DATA FOR THIS TASK START

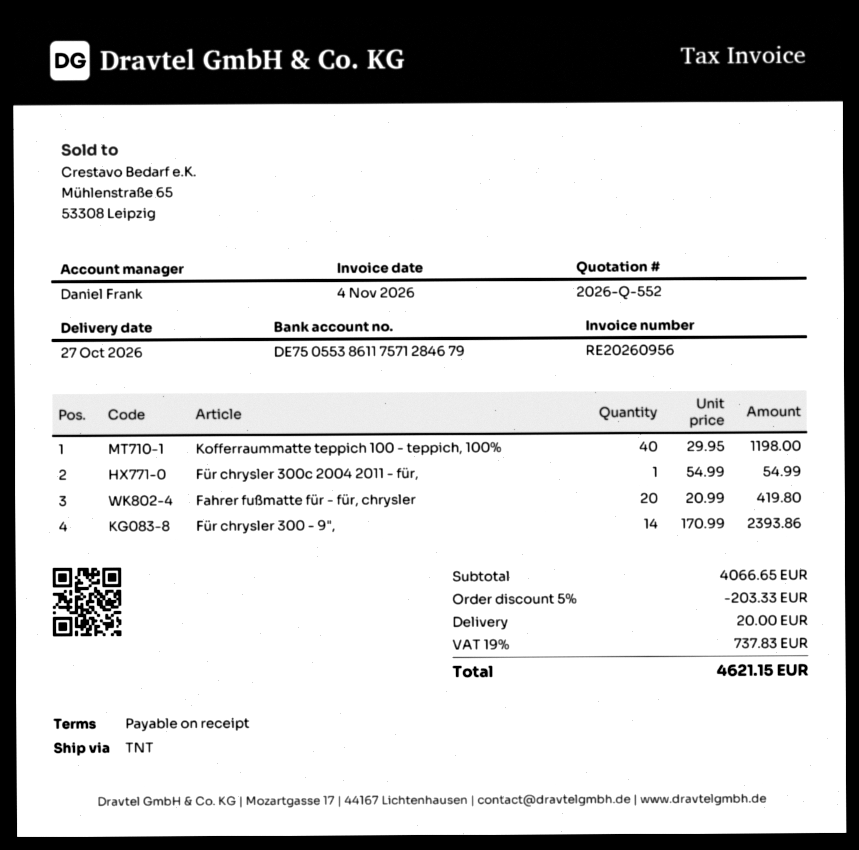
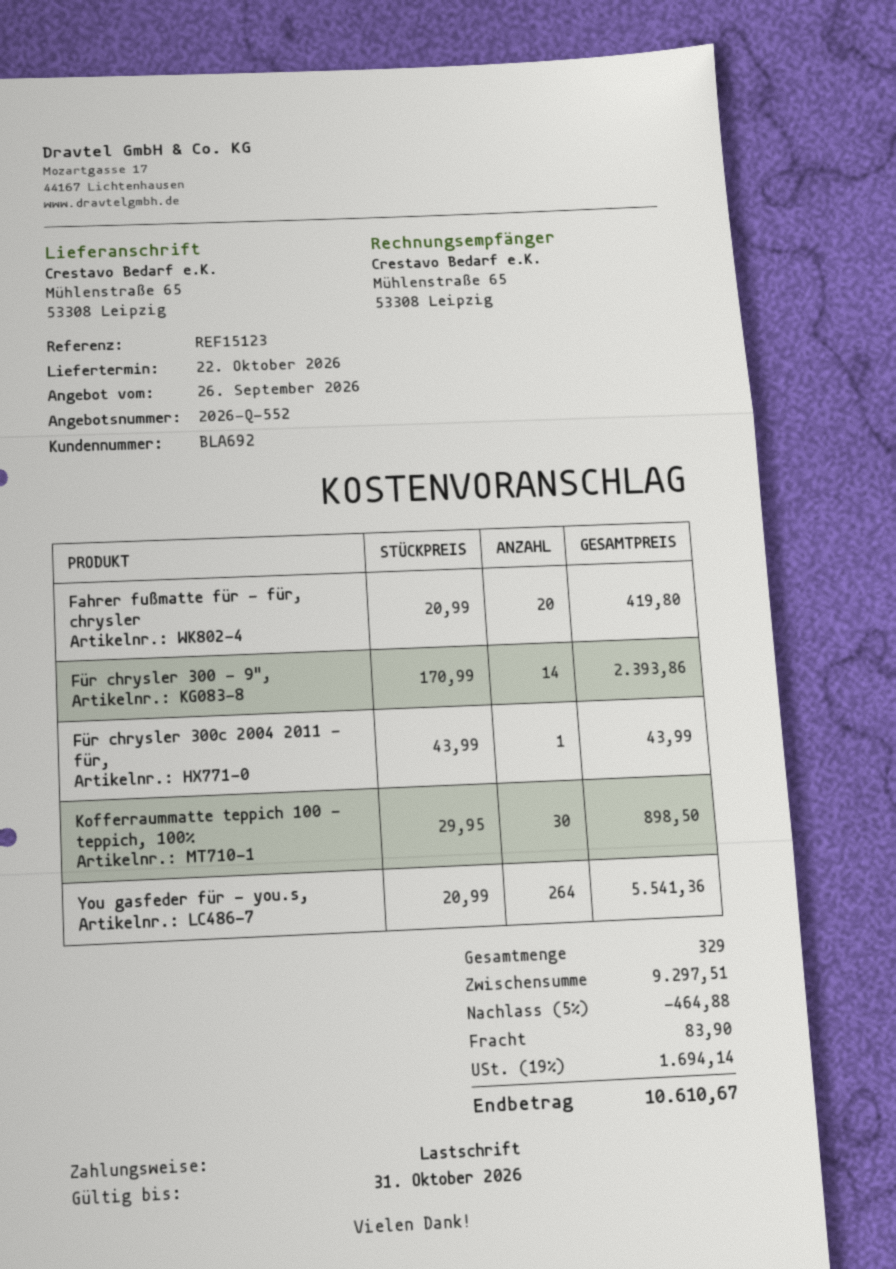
delivery date: 2026-10-27 -> 2026-10-22
Kofferraummatte teppich 100 - teppich, 100%: 40 x 29.95 = 1198.00 -> 30 x 29.95 = 898.50
Für chrysler 300c 2004 2011 - für,: 1 x 54.99 = 54.99 -> 1 x 43.99 = 43.99
You gasfeder für - you.s,: none -> 264 x 20.99 = 5541.36
subtotal: 4066.65 -> 9297.51
discount: 5% = 203.33 -> 5% = 464.88
shipping: 20.00 -> 83.90
tax: 19% = 737.83 -> 19% = 1694.14
total: 4621.15 -> 10610.67

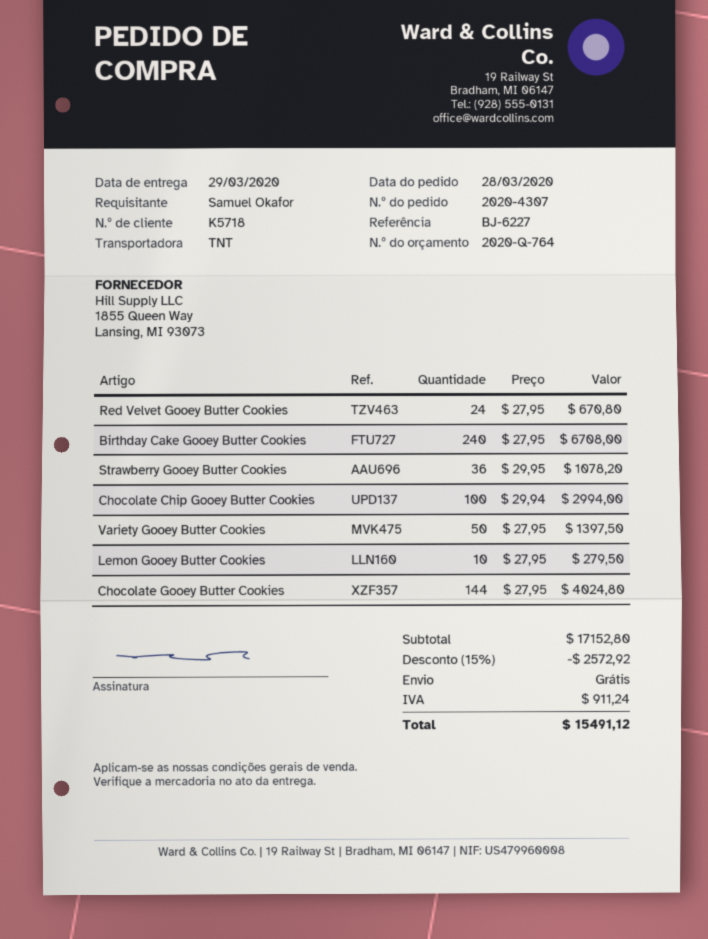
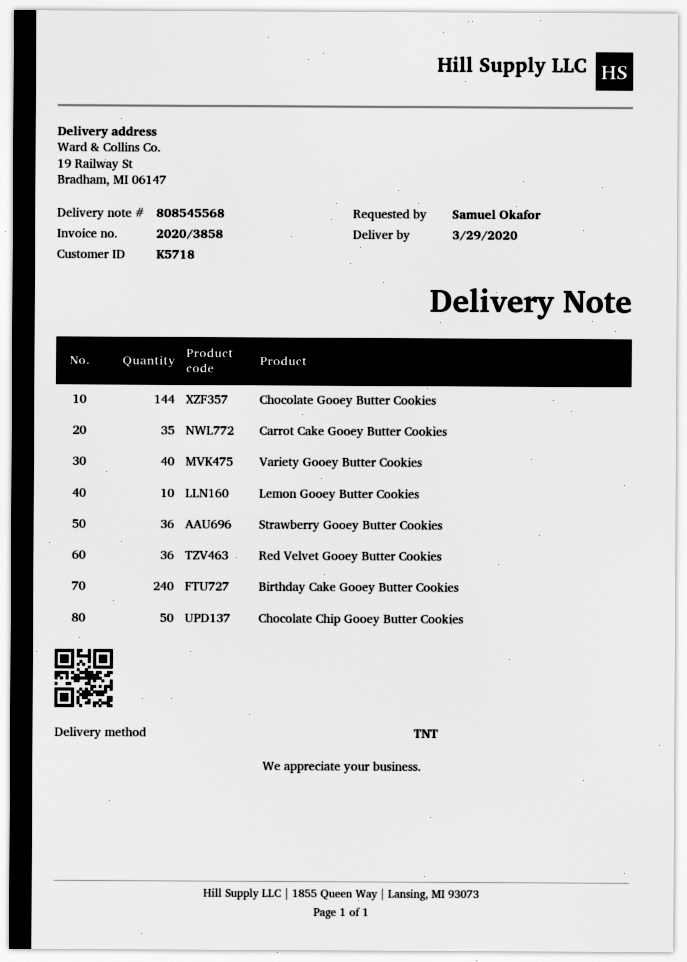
Red Velvet Gooey Butter Cookies: 24 -> 36
Chocolate Chip Gooey Butter Cookies: 100 -> 50
Variety Gooey Butter Cookies: 50 -> 40
Carrot Cake Gooey Butter Cookies: none -> 35

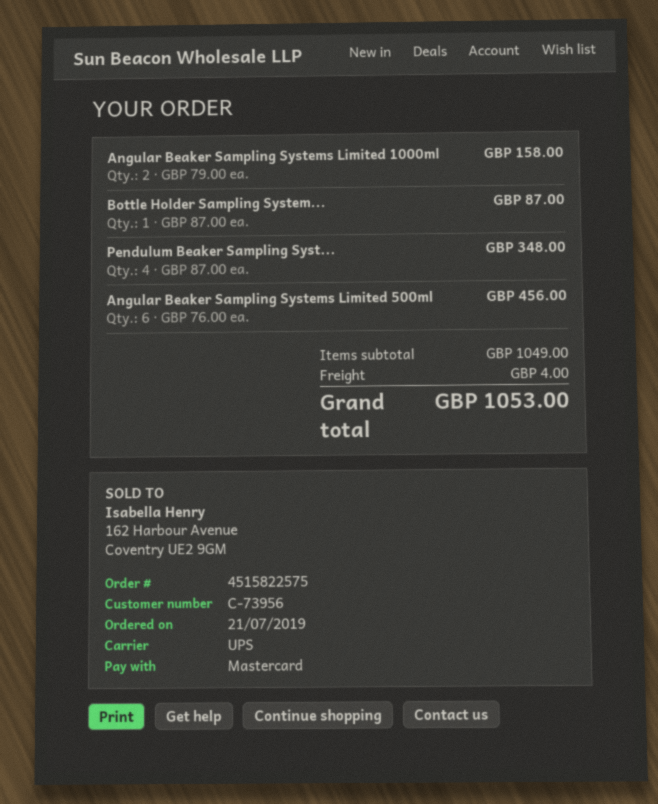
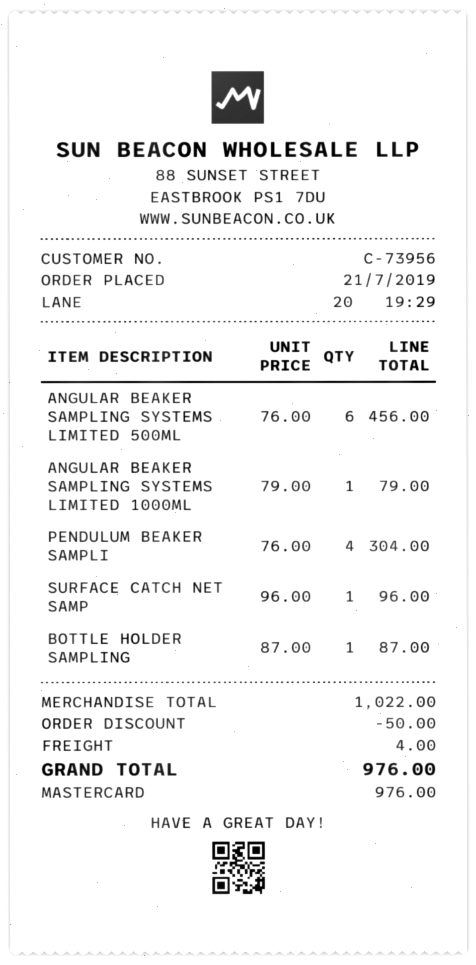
Angular Beaker Sampling Systems Limited 1000ml: 2 x 79.00 = 158.00 -> 1 x 79.00 = 79.00
Pendulum Beaker Sampling Syst...: 4 x 87.00 = 348.00 -> 4 x 76.00 = 304.00
SURFACE CATCH NET SAMP: none -> 1 x 96.00 = 96.00
subtotal: 1049.00 -> 1022.00
discount: none -> 50.00
total: 1053.00 -> 976.00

DATA FOR THIS TASK END

> **EXERCISE PROMPT**
Pull every line with "subtotal" from the records.

> **TASK SOLUTION**
subtotal: 4066.65 -> 9297.51
subtotal: 1049.00 -> 1022.00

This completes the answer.